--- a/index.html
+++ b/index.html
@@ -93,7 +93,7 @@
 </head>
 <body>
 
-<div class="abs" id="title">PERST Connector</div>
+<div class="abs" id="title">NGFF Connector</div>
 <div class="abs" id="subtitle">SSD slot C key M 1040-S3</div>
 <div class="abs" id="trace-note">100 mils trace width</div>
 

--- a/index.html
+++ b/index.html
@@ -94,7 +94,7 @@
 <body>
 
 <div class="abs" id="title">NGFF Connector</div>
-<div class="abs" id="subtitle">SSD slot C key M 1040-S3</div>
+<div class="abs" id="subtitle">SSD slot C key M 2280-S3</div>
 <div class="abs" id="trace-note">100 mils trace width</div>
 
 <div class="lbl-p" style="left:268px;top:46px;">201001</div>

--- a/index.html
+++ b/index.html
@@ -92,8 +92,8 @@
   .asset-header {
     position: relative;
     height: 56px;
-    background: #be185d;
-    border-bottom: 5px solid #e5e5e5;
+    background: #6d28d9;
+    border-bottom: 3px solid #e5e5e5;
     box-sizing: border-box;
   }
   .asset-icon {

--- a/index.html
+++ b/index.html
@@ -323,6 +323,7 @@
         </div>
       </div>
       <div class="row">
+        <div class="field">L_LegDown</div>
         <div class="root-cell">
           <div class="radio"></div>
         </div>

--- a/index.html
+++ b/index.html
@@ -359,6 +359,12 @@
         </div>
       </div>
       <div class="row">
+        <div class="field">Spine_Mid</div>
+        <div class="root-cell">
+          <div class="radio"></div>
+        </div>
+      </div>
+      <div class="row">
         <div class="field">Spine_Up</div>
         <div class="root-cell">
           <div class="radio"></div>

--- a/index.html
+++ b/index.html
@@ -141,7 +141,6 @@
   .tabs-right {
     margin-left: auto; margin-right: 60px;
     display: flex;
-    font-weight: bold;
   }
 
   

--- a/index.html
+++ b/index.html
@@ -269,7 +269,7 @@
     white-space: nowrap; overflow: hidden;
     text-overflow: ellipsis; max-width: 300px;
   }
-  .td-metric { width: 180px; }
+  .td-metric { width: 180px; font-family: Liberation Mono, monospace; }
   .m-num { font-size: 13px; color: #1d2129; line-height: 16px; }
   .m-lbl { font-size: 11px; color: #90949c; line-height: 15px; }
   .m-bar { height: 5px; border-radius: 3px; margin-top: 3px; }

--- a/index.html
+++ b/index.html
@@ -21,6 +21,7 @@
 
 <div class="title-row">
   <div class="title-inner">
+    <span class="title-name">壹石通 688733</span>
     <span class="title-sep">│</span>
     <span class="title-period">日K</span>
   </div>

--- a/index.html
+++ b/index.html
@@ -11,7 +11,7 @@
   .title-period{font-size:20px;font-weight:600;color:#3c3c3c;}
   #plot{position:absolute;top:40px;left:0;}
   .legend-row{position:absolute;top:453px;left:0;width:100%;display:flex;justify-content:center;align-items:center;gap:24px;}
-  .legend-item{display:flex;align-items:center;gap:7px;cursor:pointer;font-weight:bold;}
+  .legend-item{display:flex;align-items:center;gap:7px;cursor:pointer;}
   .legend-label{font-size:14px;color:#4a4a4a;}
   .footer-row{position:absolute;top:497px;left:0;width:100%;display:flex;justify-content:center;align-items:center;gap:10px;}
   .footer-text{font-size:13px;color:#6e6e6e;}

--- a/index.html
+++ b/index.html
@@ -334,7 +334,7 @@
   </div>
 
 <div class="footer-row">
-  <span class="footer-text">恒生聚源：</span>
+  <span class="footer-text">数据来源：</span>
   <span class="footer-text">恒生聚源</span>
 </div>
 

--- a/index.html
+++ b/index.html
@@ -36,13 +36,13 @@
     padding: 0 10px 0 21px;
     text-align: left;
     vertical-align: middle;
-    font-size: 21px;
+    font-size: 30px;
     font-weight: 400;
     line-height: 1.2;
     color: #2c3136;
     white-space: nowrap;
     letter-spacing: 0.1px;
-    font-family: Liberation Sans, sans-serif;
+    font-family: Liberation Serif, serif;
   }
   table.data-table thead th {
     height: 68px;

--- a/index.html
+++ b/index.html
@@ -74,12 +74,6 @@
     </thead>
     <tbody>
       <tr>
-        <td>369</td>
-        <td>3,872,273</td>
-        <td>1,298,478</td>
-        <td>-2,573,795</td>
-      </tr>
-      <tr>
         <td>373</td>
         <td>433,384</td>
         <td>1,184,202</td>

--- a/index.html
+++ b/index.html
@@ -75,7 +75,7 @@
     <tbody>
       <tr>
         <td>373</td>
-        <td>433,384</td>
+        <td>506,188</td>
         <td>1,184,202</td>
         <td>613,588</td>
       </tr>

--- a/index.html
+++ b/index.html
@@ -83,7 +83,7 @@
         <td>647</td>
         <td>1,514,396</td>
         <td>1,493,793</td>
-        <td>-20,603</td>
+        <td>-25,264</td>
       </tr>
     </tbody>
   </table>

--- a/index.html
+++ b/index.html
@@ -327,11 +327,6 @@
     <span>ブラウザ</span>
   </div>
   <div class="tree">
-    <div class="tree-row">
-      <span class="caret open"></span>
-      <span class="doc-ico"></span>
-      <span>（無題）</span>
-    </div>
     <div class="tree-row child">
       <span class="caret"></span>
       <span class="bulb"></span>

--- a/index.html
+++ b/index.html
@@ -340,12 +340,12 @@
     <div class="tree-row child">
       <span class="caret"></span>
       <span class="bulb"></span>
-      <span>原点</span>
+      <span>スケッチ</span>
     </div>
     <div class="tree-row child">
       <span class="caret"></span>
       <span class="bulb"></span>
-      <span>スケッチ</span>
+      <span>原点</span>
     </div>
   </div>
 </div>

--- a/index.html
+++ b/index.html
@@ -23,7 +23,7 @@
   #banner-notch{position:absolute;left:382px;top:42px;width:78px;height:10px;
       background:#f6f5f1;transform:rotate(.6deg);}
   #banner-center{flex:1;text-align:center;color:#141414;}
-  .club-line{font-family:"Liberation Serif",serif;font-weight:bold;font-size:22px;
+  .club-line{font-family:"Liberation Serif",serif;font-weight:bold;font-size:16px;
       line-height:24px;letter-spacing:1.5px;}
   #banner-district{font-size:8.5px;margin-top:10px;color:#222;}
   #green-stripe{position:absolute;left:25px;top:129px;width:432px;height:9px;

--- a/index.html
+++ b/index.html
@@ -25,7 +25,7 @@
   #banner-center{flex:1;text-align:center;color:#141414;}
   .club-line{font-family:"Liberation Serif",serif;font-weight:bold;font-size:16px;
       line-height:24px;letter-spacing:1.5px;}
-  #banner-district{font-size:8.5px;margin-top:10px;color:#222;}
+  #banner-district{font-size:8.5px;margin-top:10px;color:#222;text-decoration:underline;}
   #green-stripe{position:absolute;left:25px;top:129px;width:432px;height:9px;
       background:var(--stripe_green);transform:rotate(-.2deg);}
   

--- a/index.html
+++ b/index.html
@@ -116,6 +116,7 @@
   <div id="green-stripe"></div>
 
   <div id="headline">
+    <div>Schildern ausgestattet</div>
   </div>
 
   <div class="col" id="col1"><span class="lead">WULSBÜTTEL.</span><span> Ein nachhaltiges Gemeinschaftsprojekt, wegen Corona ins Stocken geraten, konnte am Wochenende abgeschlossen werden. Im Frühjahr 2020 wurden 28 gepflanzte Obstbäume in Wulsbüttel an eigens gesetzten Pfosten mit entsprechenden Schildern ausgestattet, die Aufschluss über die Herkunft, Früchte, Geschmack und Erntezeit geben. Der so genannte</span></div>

*EXERCISE GOAL*. Each entry above is to be set down again in exactly the same words.

*RESPONSE AREA*.
--- a/index.html
+++ b/index.html
@@ -93,7 +93,7 @@
 </head>
 <body>
 
-<div class="abs" id="title">PERST Connector</div>
+<div class="abs" id="title">NGFF Connector</div>
 <div class="abs" id="subtitle">SSD slot C key M 1040-S3</div>
 <div class="abs" id="trace-note">100 mils trace width</div>
 

--- a/index.html
+++ b/index.html
@@ -94,7 +94,7 @@
 <body>
 
 <div class="abs" id="title">NGFF Connector</div>
-<div class="abs" id="subtitle">SSD slot C key M 1040-S3</div>
+<div class="abs" id="subtitle">SSD slot C key M 2280-S3</div>
 <div class="abs" id="trace-note">100 mils trace width</div>
 
 <div class="lbl-p" style="left:268px;top:46px;">201001</div>

--- a/index.html
+++ b/index.html
@@ -92,8 +92,8 @@
   .asset-header {
     position: relative;
     height: 56px;
-    background: #be185d;
-    border-bottom: 5px solid #e5e5e5;
+    background: #6d28d9;
+    border-bottom: 3px solid #e5e5e5;
     box-sizing: border-box;
   }
   .asset-icon {

--- a/index.html
+++ b/index.html
@@ -323,6 +323,7 @@
         </div>
       </div>
       <div class="row">
+        <div class="field">L_LegDown</div>
         <div class="root-cell">
           <div class="radio"></div>
         </div>

--- a/index.html
+++ b/index.html
@@ -359,6 +359,12 @@
         </div>
       </div>
       <div class="row">
+        <div class="field">Spine_Mid</div>
+        <div class="root-cell">
+          <div class="radio"></div>
+        </div>
+      </div>
+      <div class="row">
         <div class="field">Spine_Up</div>
         <div class="root-cell">
           <div class="radio"></div>

--- a/index.html
+++ b/index.html
@@ -141,7 +141,6 @@
   .tabs-right {
     margin-left: auto; margin-right: 60px;
     display: flex;
-    font-weight: bold;
   }
 
   

--- a/index.html
+++ b/index.html
@@ -269,7 +269,7 @@
     white-space: nowrap; overflow: hidden;
     text-overflow: ellipsis; max-width: 300px;
   }
-  .td-metric { width: 180px; }
+  .td-metric { width: 180px; font-family: Liberation Mono, monospace; }
   .m-num { font-size: 13px; color: #1d2129; line-height: 16px; }
   .m-lbl { font-size: 11px; color: #90949c; line-height: 15px; }
   .m-bar { height: 5px; border-radius: 3px; margin-top: 3px; }

--- a/index.html
+++ b/index.html
@@ -21,6 +21,7 @@
 
 <div class="title-row">
   <div class="title-inner">
+    <span class="title-name">壹石通 688733</span>
     <span class="title-sep">│</span>
     <span class="title-period">日K</span>
   </div>

--- a/index.html
+++ b/index.html
@@ -11,7 +11,7 @@
   .title-period{font-size:20px;font-weight:600;color:#3c3c3c;}
   #plot{position:absolute;top:40px;left:0;}
   .legend-row{position:absolute;top:453px;left:0;width:100%;display:flex;justify-content:center;align-items:center;gap:24px;}
-  .legend-item{display:flex;align-items:center;gap:7px;cursor:pointer;font-weight:bold;}
+  .legend-item{display:flex;align-items:center;gap:7px;cursor:pointer;}
   .legend-label{font-size:14px;color:#4a4a4a;}
   .footer-row{position:absolute;top:497px;left:0;width:100%;display:flex;justify-content:center;align-items:center;gap:10px;}
   .footer-text{font-size:13px;color:#6e6e6e;}

--- a/index.html
+++ b/index.html
@@ -334,7 +334,7 @@
   </div>
 
 <div class="footer-row">
-  <span class="footer-text">恒生聚源：</span>
+  <span class="footer-text">数据来源：</span>
   <span class="footer-text">恒生聚源</span>
 </div>
 

--- a/index.html
+++ b/index.html
@@ -36,13 +36,13 @@
     padding: 0 10px 0 21px;
     text-align: left;
     vertical-align: middle;
-    font-size: 21px;
+    font-size: 30px;
     font-weight: 400;
     line-height: 1.2;
     color: #2c3136;
     white-space: nowrap;
     letter-spacing: 0.1px;
-    font-family: Liberation Sans, sans-serif;
+    font-family: Liberation Serif, serif;
   }
   table.data-table thead th {
     height: 68px;

--- a/index.html
+++ b/index.html
@@ -74,12 +74,6 @@
     </thead>
     <tbody>
       <tr>
-        <td>369</td>
-        <td>3,872,273</td>
-        <td>1,298,478</td>
-        <td>-2,573,795</td>
-      </tr>
-      <tr>
         <td>373</td>
         <td>433,384</td>
         <td>1,184,202</td>

--- a/index.html
+++ b/index.html
@@ -75,7 +75,7 @@
     <tbody>
       <tr>
         <td>373</td>
-        <td>433,384</td>
+        <td>506,188</td>
         <td>1,184,202</td>
         <td>613,588</td>
       </tr>

--- a/index.html
+++ b/index.html
@@ -83,7 +83,7 @@
         <td>647</td>
         <td>1,514,396</td>
         <td>1,493,793</td>
-        <td>-20,603</td>
+        <td>-25,264</td>
       </tr>
     </tbody>
   </table>

--- a/index.html
+++ b/index.html
@@ -327,11 +327,6 @@
     <span>ブラウザ</span>
   </div>
   <div class="tree">
-    <div class="tree-row">
-      <span class="caret open"></span>
-      <span class="doc-ico"></span>
-      <span>（無題）</span>
-    </div>
     <div class="tree-row child">
       <span class="caret"></span>
       <span class="bulb"></span>

--- a/index.html
+++ b/index.html
@@ -340,12 +340,12 @@
     <div class="tree-row child">
       <span class="caret"></span>
       <span class="bulb"></span>
-      <span>原点</span>
+      <span>スケッチ</span>
     </div>
     <div class="tree-row child">
       <span class="caret"></span>
       <span class="bulb"></span>
-      <span>スケッチ</span>
+      <span>原点</span>
     </div>
   </div>
 </div>

--- a/index.html
+++ b/index.html
@@ -23,7 +23,7 @@
   #banner-notch{position:absolute;left:382px;top:42px;width:78px;height:10px;
       background:#f6f5f1;transform:rotate(.6deg);}
   #banner-center{flex:1;text-align:center;color:#141414;}
-  .club-line{font-family:"Liberation Serif",serif;font-weight:bold;font-size:22px;
+  .club-line{font-family:"Liberation Serif",serif;font-weight:bold;font-size:16px;
       line-height:24px;letter-spacing:1.5px;}
   #banner-district{font-size:8.5px;margin-top:10px;color:#222;}
   #green-stripe{position:absolute;left:25px;top:129px;width:432px;height:9px;

--- a/index.html
+++ b/index.html
@@ -25,7 +25,7 @@
   #banner-center{flex:1;text-align:center;color:#141414;}
   .club-line{font-family:"Liberation Serif",serif;font-weight:bold;font-size:16px;
       line-height:24px;letter-spacing:1.5px;}
-  #banner-district{font-size:8.5px;margin-top:10px;color:#222;}
+  #banner-district{font-size:8.5px;margin-top:10px;color:#222;text-decoration:underline;}
   #green-stripe{position:absolute;left:25px;top:129px;width:432px;height:9px;
       background:var(--stripe_green);transform:rotate(-.2deg);}
   

--- a/index.html
+++ b/index.html
@@ -116,6 +116,7 @@
   <div id="green-stripe"></div>
 
   <div id="headline">
+    <div>Schildern ausgestattet</div>
   </div>
 
   <div class="col" id="col1"><span class="lead">WULSBÜTTEL.</span><span> Ein nachhaltiges Gemeinschaftsprojekt, wegen Corona ins Stocken geraten, konnte am Wochenende abgeschlossen werden. Im Frühjahr 2020 wurden 28 gepflanzte Obstbäume in Wulsbüttel an eigens gesetzten Pfosten mit entsprechenden Schildern ausgestattet, die Aufschluss über die Herkunft, Früchte, Geschmack und Erntezeit geben. Der so genannte</span></div>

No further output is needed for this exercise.